● Work request
For the word "height", find each line in the entries where it occurs and copy that line.

● Records

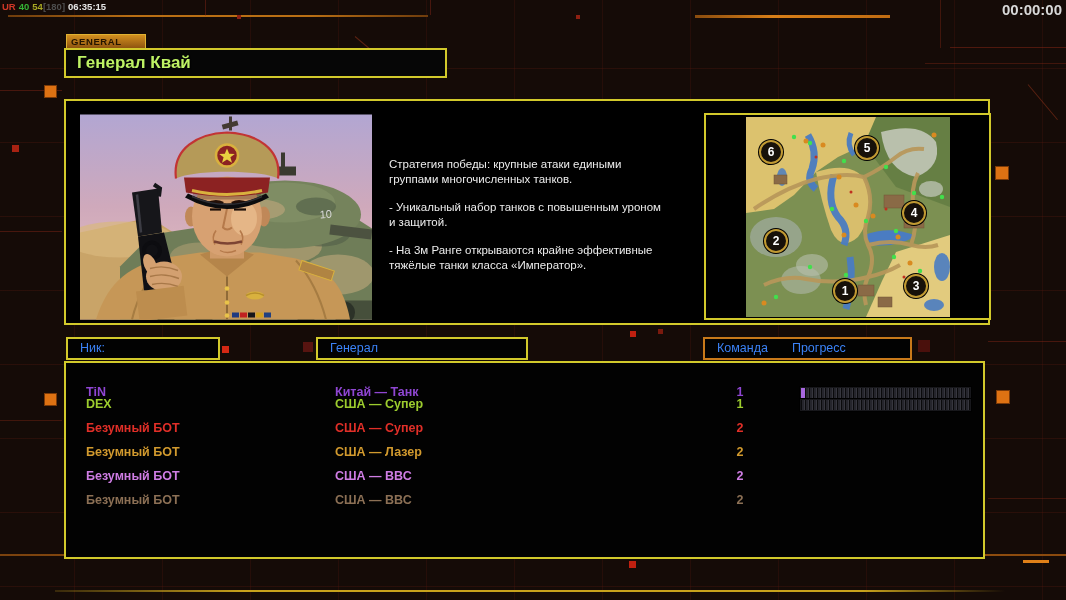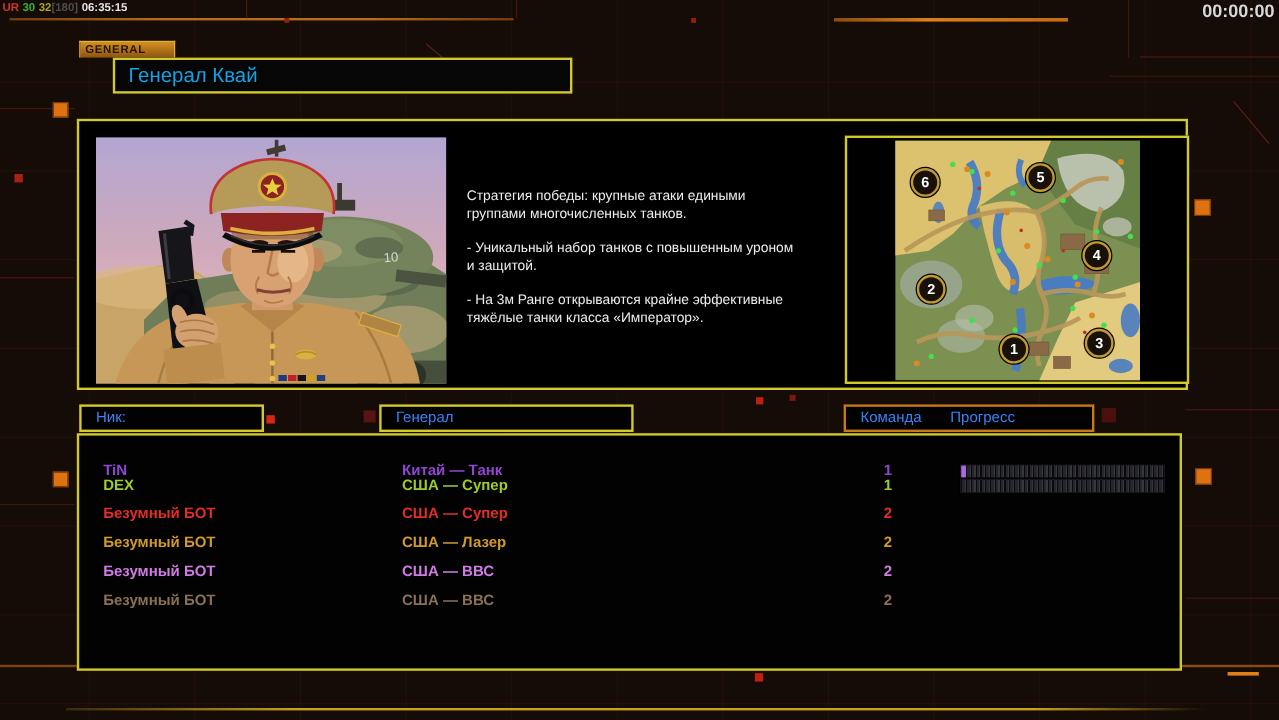--- a/index.html
+++ b/index.html
@@ -117,7 +117,7 @@
   <div class="sq" style="left:629px;top:561px;width:7px;height:7px;background:#c02010;"></div>
 
   <div class="abs hud-debug">
-    <span class="c-red">UR</span><span class="c-green">30</span><span class="c-olive" style="margin-right:0">32</span><span class="c-gray">[180]</span><span class="c-white">06:35:15</span>
+    <span class="c-red">UR</span><span class="c-green">40</span><span class="c-olive" style="margin-right:0">32</span><span class="c-gray">[180]</span><span class="c-white">06:35:15</span>
   </div>
   <div class="abs clock">00:00:00</div>
 

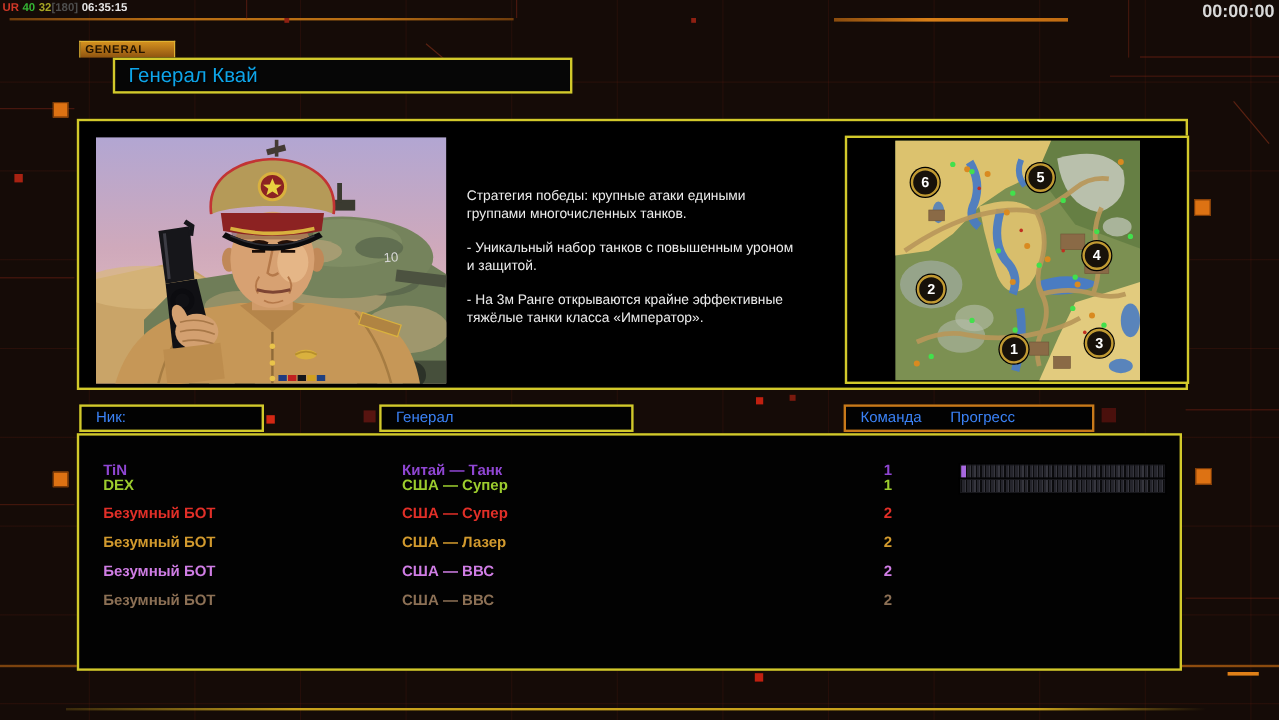--- a/index.html
+++ b/index.html
@@ -117,7 +117,7 @@
   <div class="sq" style="left:629px;top:561px;width:7px;height:7px;background:#c02010;"></div>
 
   <div class="abs hud-debug">
-    <span class="c-red">UR</span><span class="c-green">40</span><span class="c-olive" style="margin-right:0">32</span><span class="c-gray">[180]</span><span class="c-white">06:35:15</span>
+    <span class="c-red">UR</span><span class="c-green">40</span><span class="c-olive" style="margin-right:0">54</span><span class="c-gray">[180]</span><span class="c-white">06:35:15</span>
   </div>
   <div class="abs clock">00:00:00</div>
 

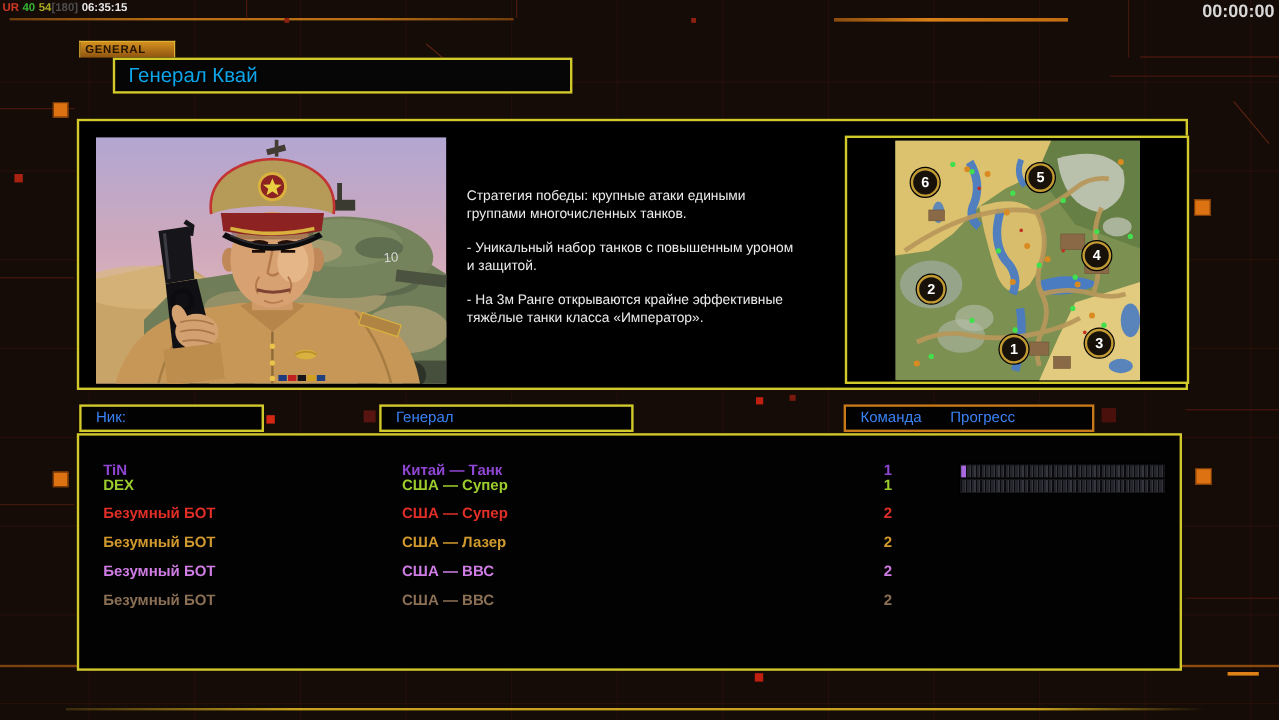--- a/index.html
+++ b/index.html
@@ -35,7 +35,7 @@
   .title-box{
     left:64px;top:48px;width:368px;height:26px;line-height:26px;
     border:2px solid var(--yellow);background:#060606;padding-left:11px;
-    color:#0ea5e9;font-size:17px;font-weight:normal;text-shadow:1px 1px 1px #000;margin-left:30px;
+    color:#bef264;font-size:17px;font-weight:bold;text-shadow:1px 1px 1px #000;
   }
   .main-box{left:64px;top:99px;width:922px;height:222px;border:2px solid var(--yellow);background:#000;}
   .portrait-frame{left:78px;top:112px;width:296px;height:210px;background:#000;}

● The answer
   <div class="sq" style="left:629px;top:561px;width:7px;height:7px;background:#c02010;"></div>
   <div class="sq" style="left:629px;top:561px;width:7px;height:7px;background:#c02010;"></div>
     left:64px;top:48px;width:368px;height:26px;line-height:26px;
   .main-box{left:64px;top:99px;width:922px;height:222px;border:2px solid var(--yellow);background:#000;}
   .portrait-frame{left:78px;top:112px;width:296px;height:210px;background:#000;}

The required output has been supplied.